Lillian gives David a call to help with the kidnapping. When Mike finds David at the parking lot of a local restaurant, Mike blows a gasket and starts to fight David in the middle of the lot. Mike accidentally kicks a bystander sitting in his car when he misses David. It is clear that both Mike and David have agreed to help Lillian and pose as gardeners in Lillian's home. However, when it looks like David may be working his charm on Lillian, but it is nothing more than plain talk, Mike's jealousy gets to him again and Lillian even threatens that if they can't work together, they can't help rescue Susie.

Mike and David search throughout Los Angeles to look for Susie. Along the way, they run into goons like "Hammer", who is working for Xavier's regime. As they begin their relentless search for Susie, they slowly begin to bond but not without getting into fights themselves. In one such case, after being forced to fight each other to the delight of a crowd, they escape and then they argue and fight each other before they are ambushed by Hammer and his goons and have to settle their differences later.

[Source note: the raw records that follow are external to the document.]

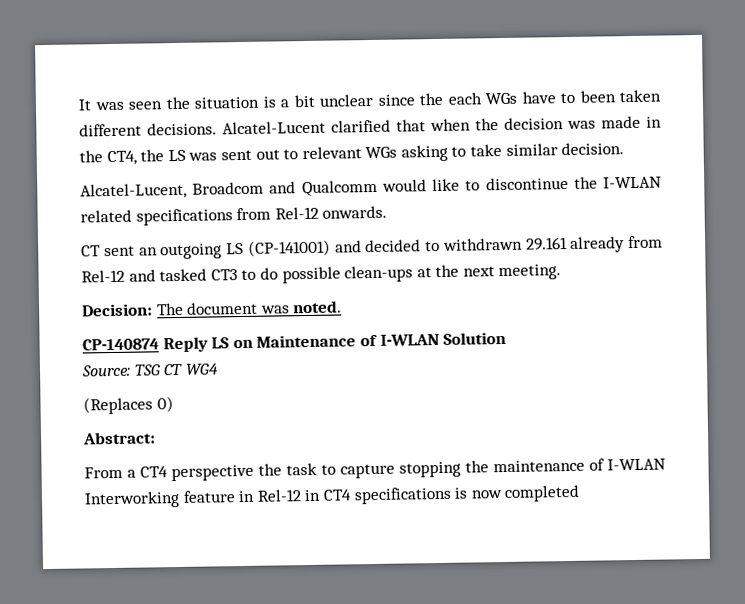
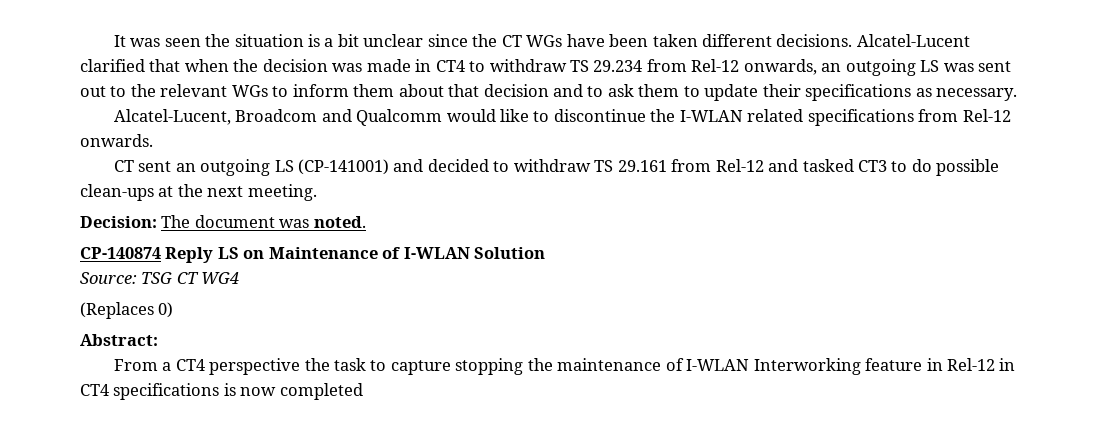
- It was seen the situation is a bit unclear since the each WGs have to been taken different decisions.
+ It was seen the situation is a bit unclear since the CT WGs have been taken different decisions.
- Alcatel-Lucent clarified that when the decision was made in the CT4, the LS was sent out to relevant WGs asking to take similar decision.
+ Alcatel-Lucent clarified that when the decision was made in CT4 to withdraw TS 29.234 from Rel-12 onwards, an outgoing LS was sent out to the relevant WGs to inform them about that decision and to ask them to update their specifications as necessary.
- CT sent an outgoing LS (CP-141001) and decided to withdrawn 29.161 already from Rel-12 and tasked CT3 to do possible clean-ups at the next meeting.
+ CT sent an outgoing LS (CP-141001) and decided to withdraw TS 29.161 from Rel-12 and tasked CT3 to do possible clean-ups at the next meeting.

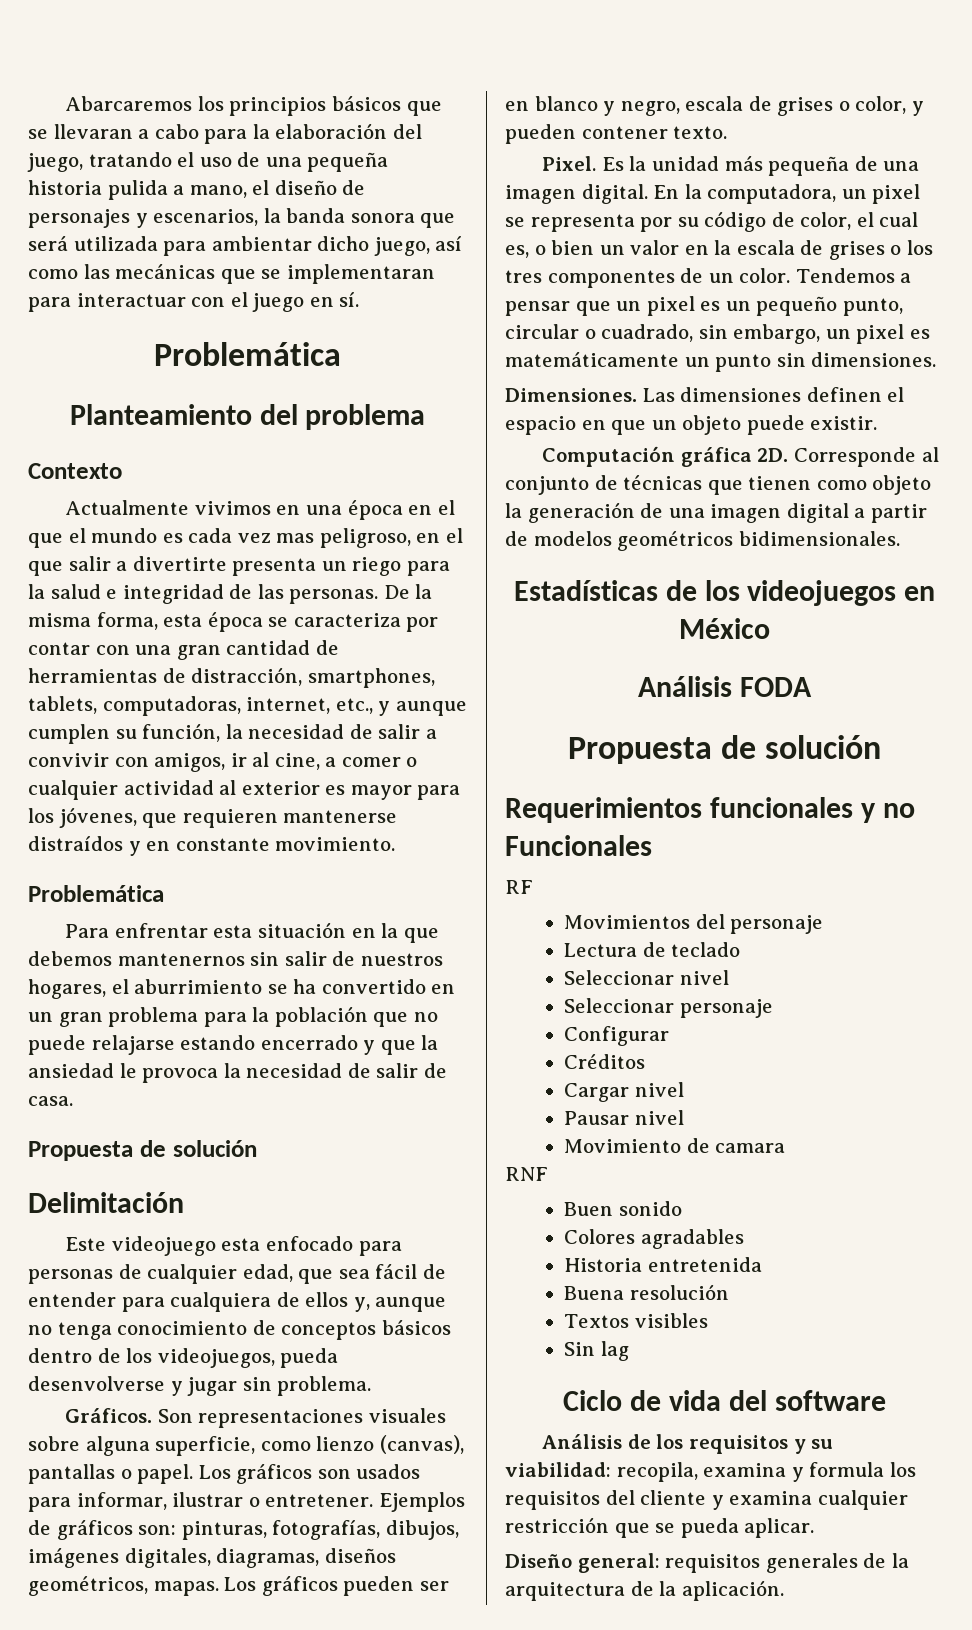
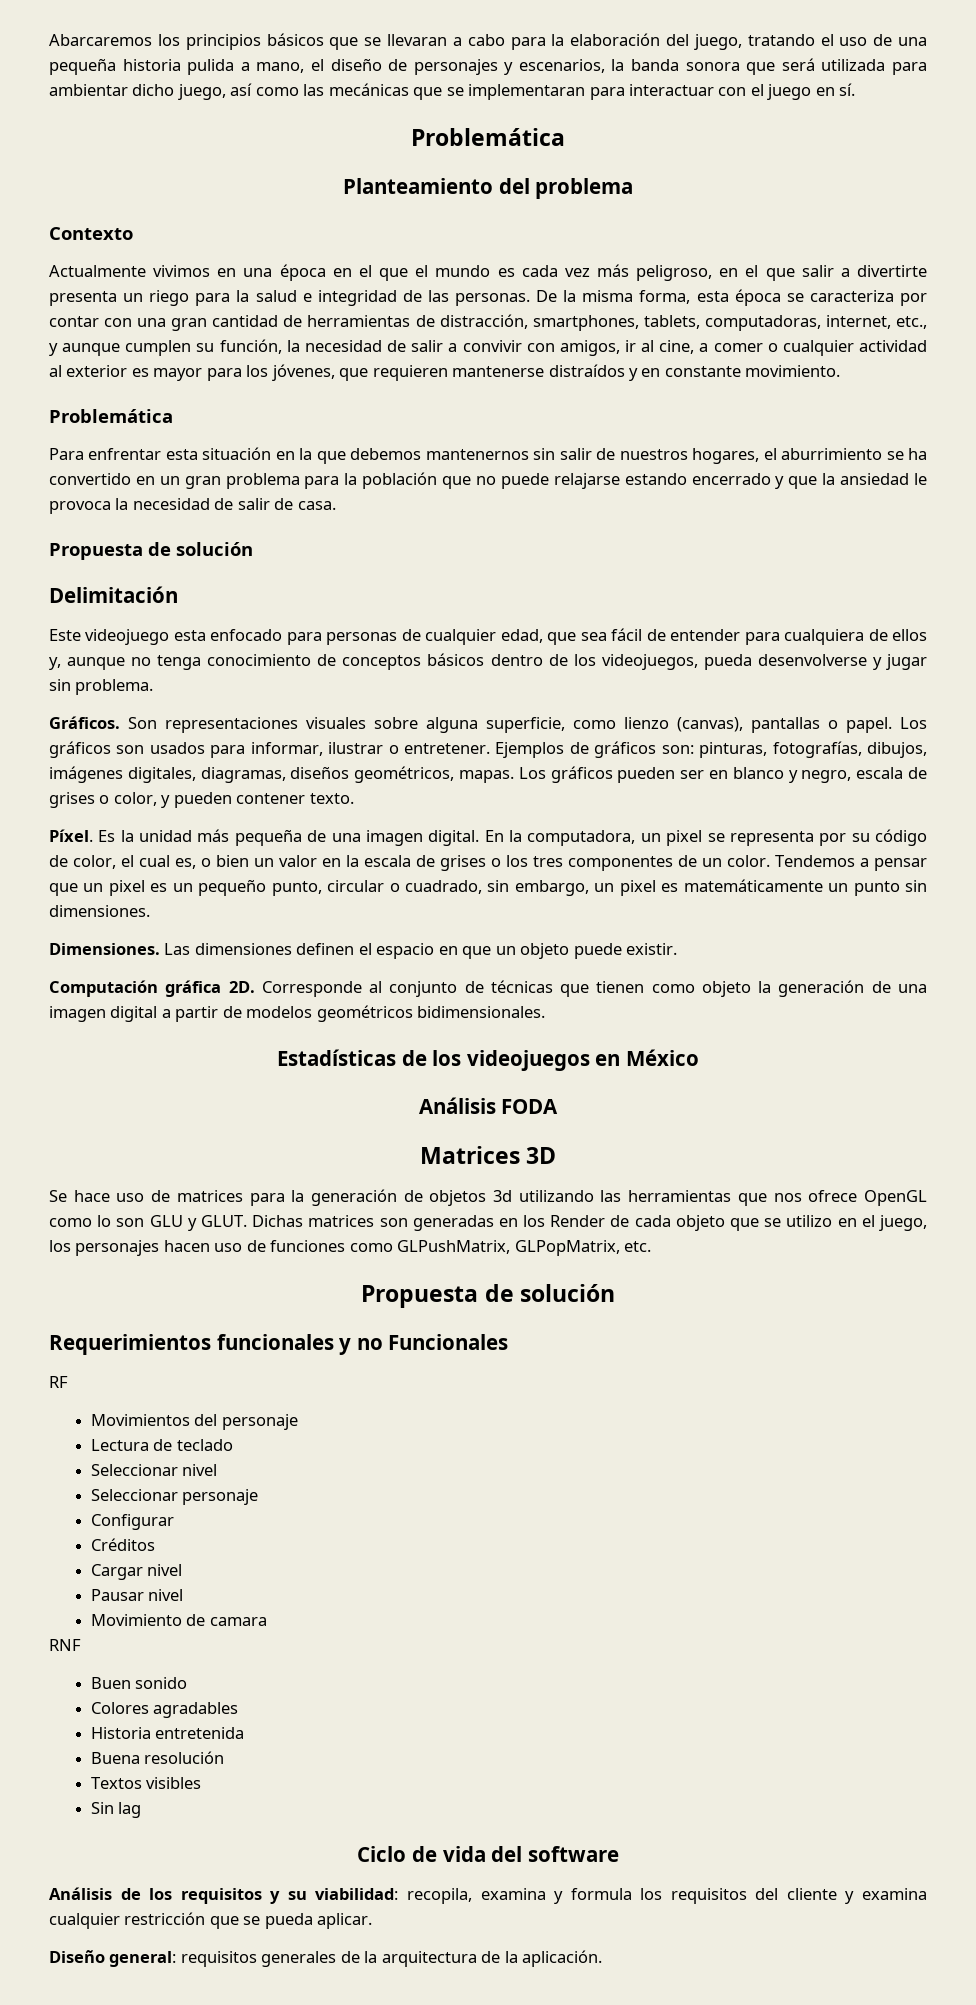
- Actualmente vivimos en una época en el que el mundo es cada vez mas peligroso, en el que salir a divertirte presenta un riego para la salud e integridad de las personas.
+ Actualmente vivimos en una época en el que el mundo es cada vez más peligroso, en el que salir a divertirte presenta un riego para la salud e integridad de las personas.
- Pixel.
+ Píxel.
+ Matrices 3D
+ Se hace uso de matrices para la generación de objetos 3d utilizando las herramientas que nos ofrece OpenGL como lo son GLU y GLUT. Dichas matrices son generadas en los Render de cada objeto que se utilizo en el juego, los personajes hacen uso de funciones como GLPushMatrix, GLPopMatrix, etc.

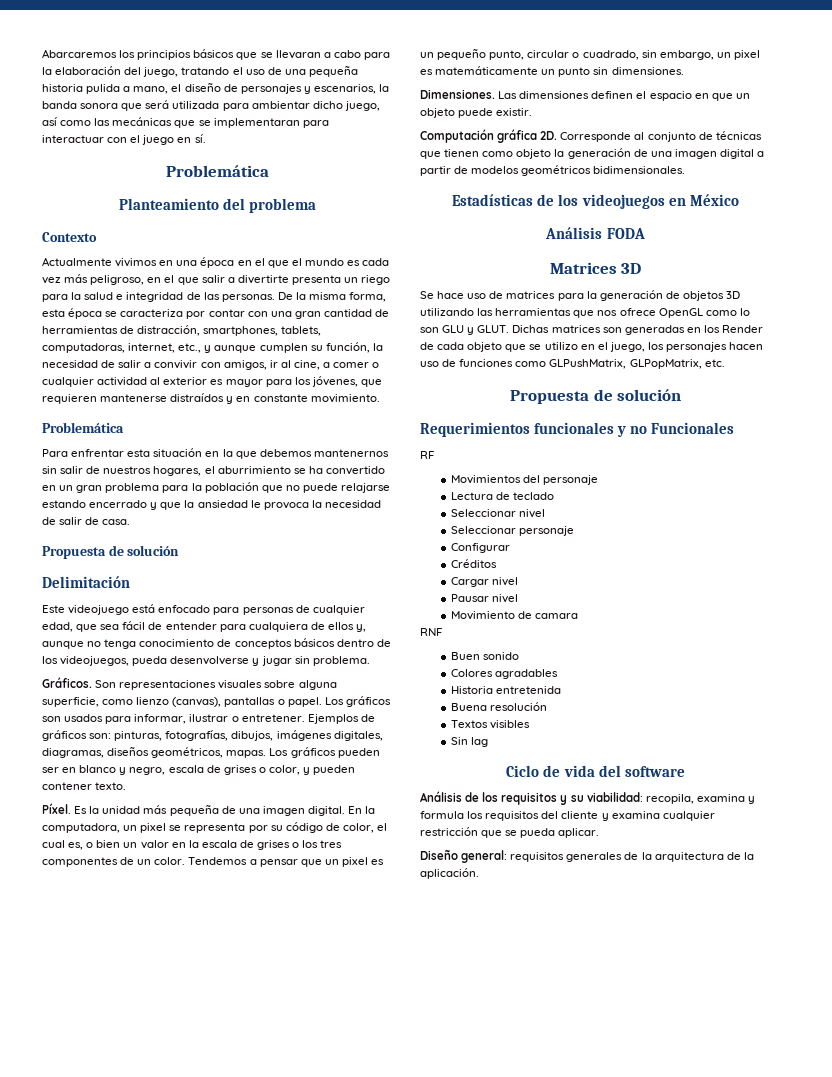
- Este videojuego esta enfocado para personas de cualquier edad, que sea fácil de entender para cualquiera de ellos y, aunque no tenga conocimiento de conceptos básicos dentro de los videojuegos, pueda desenvolverse y jugar sin problema.
+ Este videojuego está enfocado para personas de cualquier edad, que sea fácil de entender para cualquiera de ellos y, aunque no tenga conocimiento de conceptos básicos dentro de los videojuegos, pueda desenvolverse y jugar sin problema.
- Se hace uso de matrices para la generación de objetos 3d utilizando las herramientas que nos ofrece OpenGL como lo son GLU y GLUT.
+ Se hace uso de matrices para la generación de objetos 3D utilizando las herramientas que nos ofrece OpenGL como lo son GLU y GLUT.

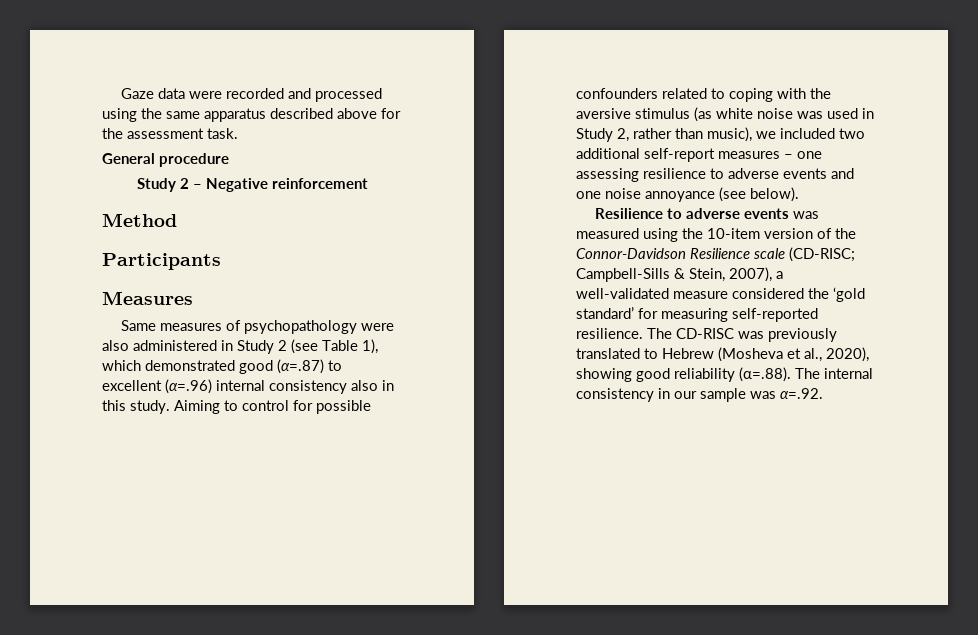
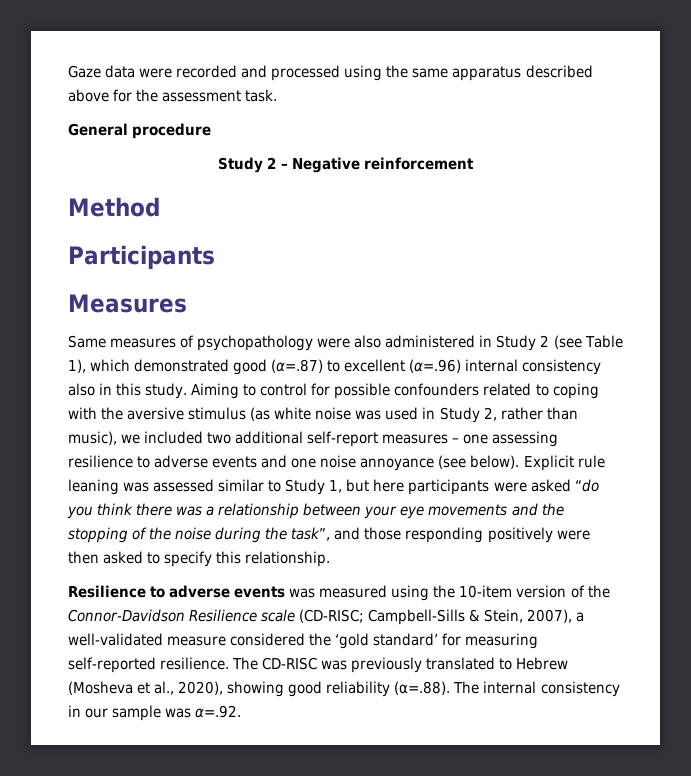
+ Explicit rule leaning was assessed similar to Study 1, but here participants were asked “do you think there was a relationship between your eye movements and the stopping of the noise during the task”, and those responding positively were then asked to specify this relationship.

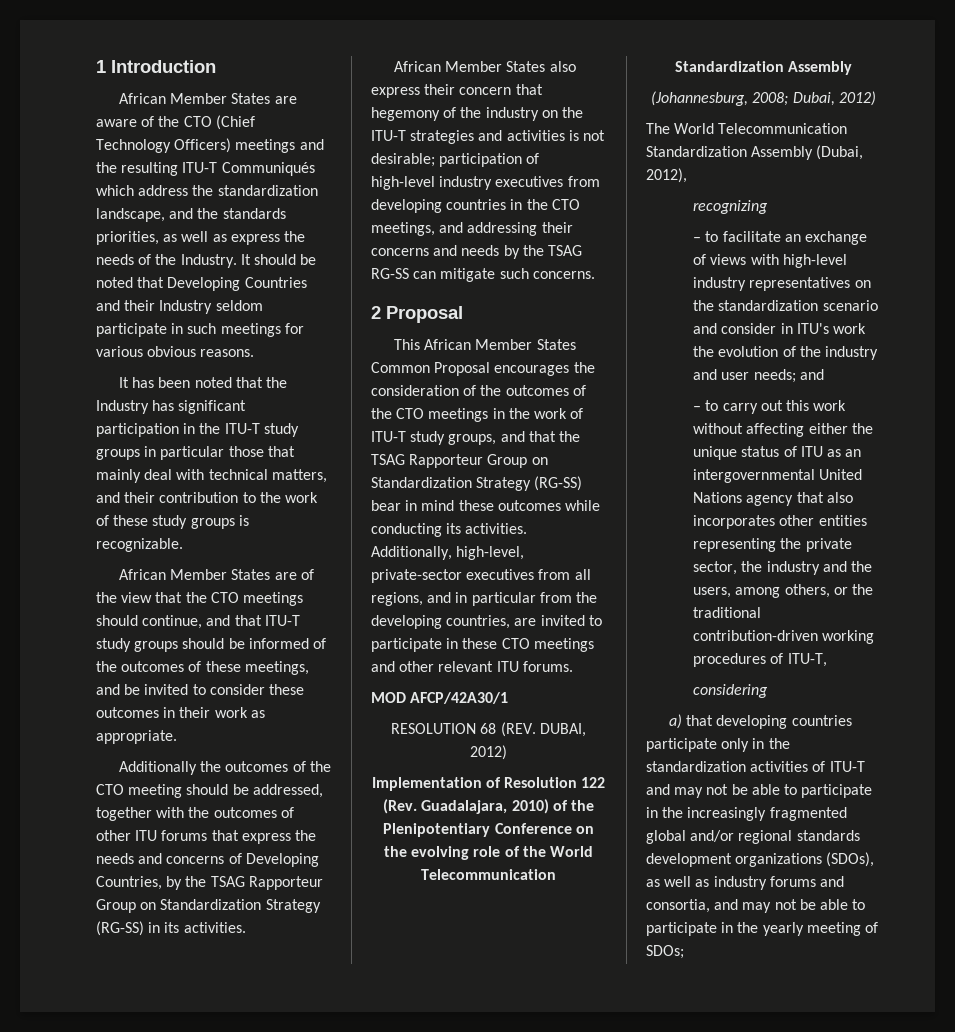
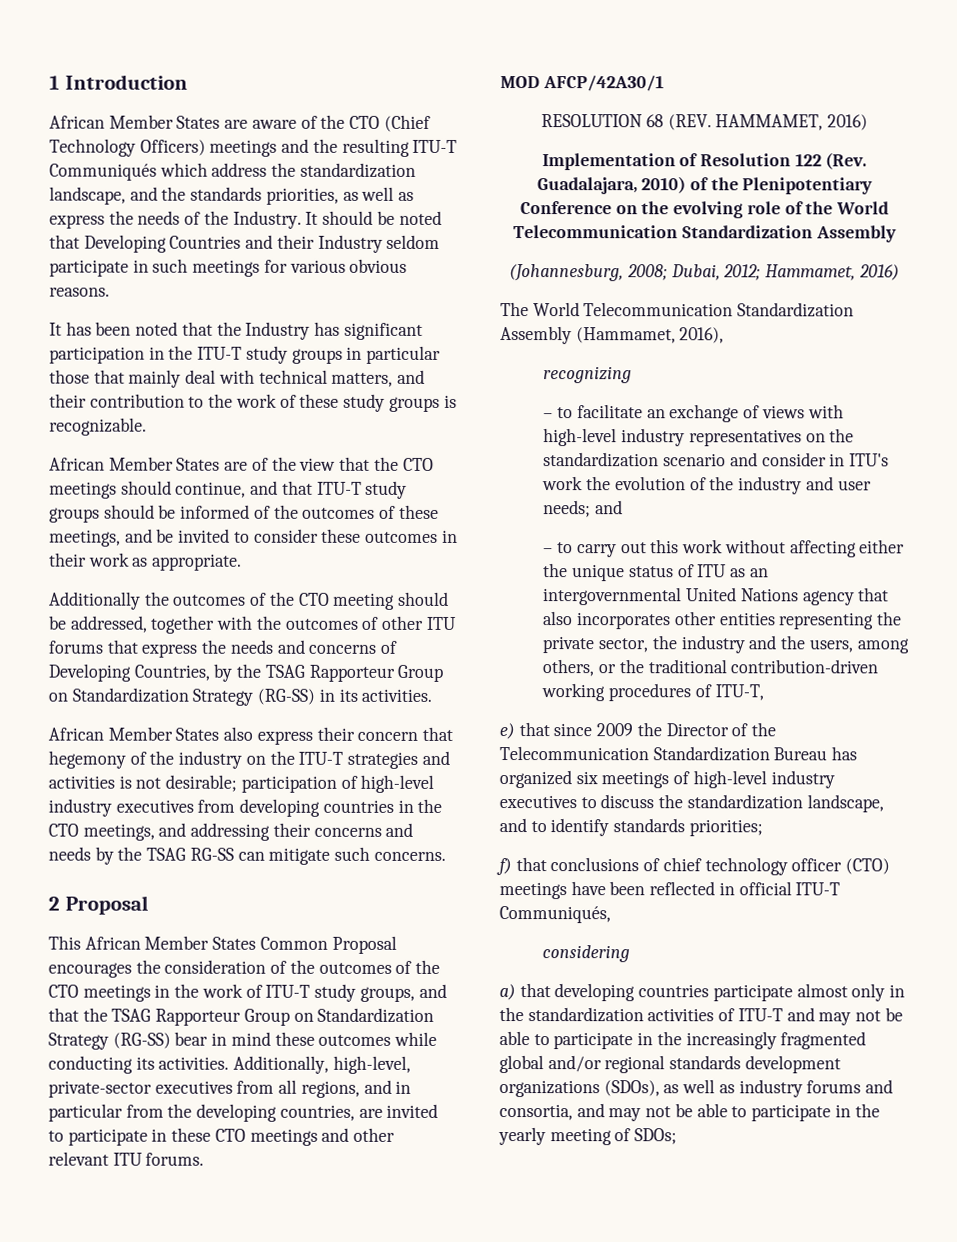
- RESOLUTION 68 (REV. DUBAI, 2012)
+ RESOLUTION 68 (REV. HAMMAMET, 2016)
- (Johannesburg, 2008; Dubai, 2012)
+ (Johannesburg, 2008; Dubai, 2012; Hammamet, 2016)
- The World Telecommunication Standardization Assembly (Dubai, 2012),
+ The World Telecommunication Standardization Assembly (Hammamet, 2016),
+ e) that since 2009 the Director of the Telecommunication Standardization Bureau has organized six meetings of high-level industry executives to discuss the standardization landscape, and to identify standards priorities;
+ f) that conclusions of chief technology officer (CTO) meetings have been reflected in official ITU-T Communiqués,
- a) that developing countries participate only in the standardization activities of ITU-T and may not be able to participate in the increasingly fragmented global and/or regional standards development organizations (SDOs), as well as industry forums and consortia, and may not be able to participate in the yearly meeting of SDOs;
+ a) that developing countries participate almost only in the standardization activities of ITU-T and may not be able to participate in the increasingly fragmented global and/or regional standards development organizations (SDOs), as well as industry forums and consortia, and may not be able to participate in the yearly meeting of SDOs;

Meanwhile, Susie is returned to Lillian but with a bomb strapped to her, which to her complete shock, has been set up by her husband Howard. Howard, who reveals to have married Lillian only to get his hands on the family's fortune, and Xavier have been in cahoots to split the ransom. When Howard refuses to help Xavier anymore than he felt necessary, the two go their separate ways. Meanwhile, Mike and David come to the rescue and narrowly escape after replacing water jugs for Susie's body and are shot at by Howard and his goons. Mike, Lillian, and Susie are confronted by Howard (now in a helicopter) and some men, who are shooting at them while David finds himself using his martial arts skills against more goons, including the monster Aguilar, on the beach. Mike shoots Howard down from the helicopter and Lillian escapes with Susie, only to be confronted by Xavier, who plots to take Susie for another ransom. Lillian and Xavier, brandishing a gun, struggle until it is revealed that Lillian has shot and killed Xavier, sending him to the water. At the end, Lillian, David, Mike, and Susie are happily enjoying their new lives as friends and family.

==Cast==
- Dale Cook as Mike Clark
- Evan Lurie as David Bauer
- Kathy Shower as Lillian
- Ted Markland as Xavier
- David Graf as Howard
- Jeffrey R. Iorio as "Hammer"
- Jeno Hodi as Attila
- Greg Lewis as Uncle Francis
- Jessica Springal as Susie
- Giselle Tonggi as Susan
- Jennifer Jacob as Jo
- Albert Khodagholian as Arnaldo
- Ronald Asinas as "Frogman"
- David Smith as "Executioner"
- Jim Moss as Sheriff
- Lou Degg as Deputy Sheriff
- Emma Blake as Hooker #1
- Sara Reintaidt as Hooker #2

==Production==
Production was shot on location in Manila, Philippines, serving as the Los Angeles area.

Jennifer Jacob, the girl appearing nude in the pool scene with Evan Lurie, was the daughter of the owner of the house where the scene took place.

==Release==
The film was released straight to home video in the United States on August 4, 1993, from Trimark Pictures under their subsidiary Vidmark Entertainment.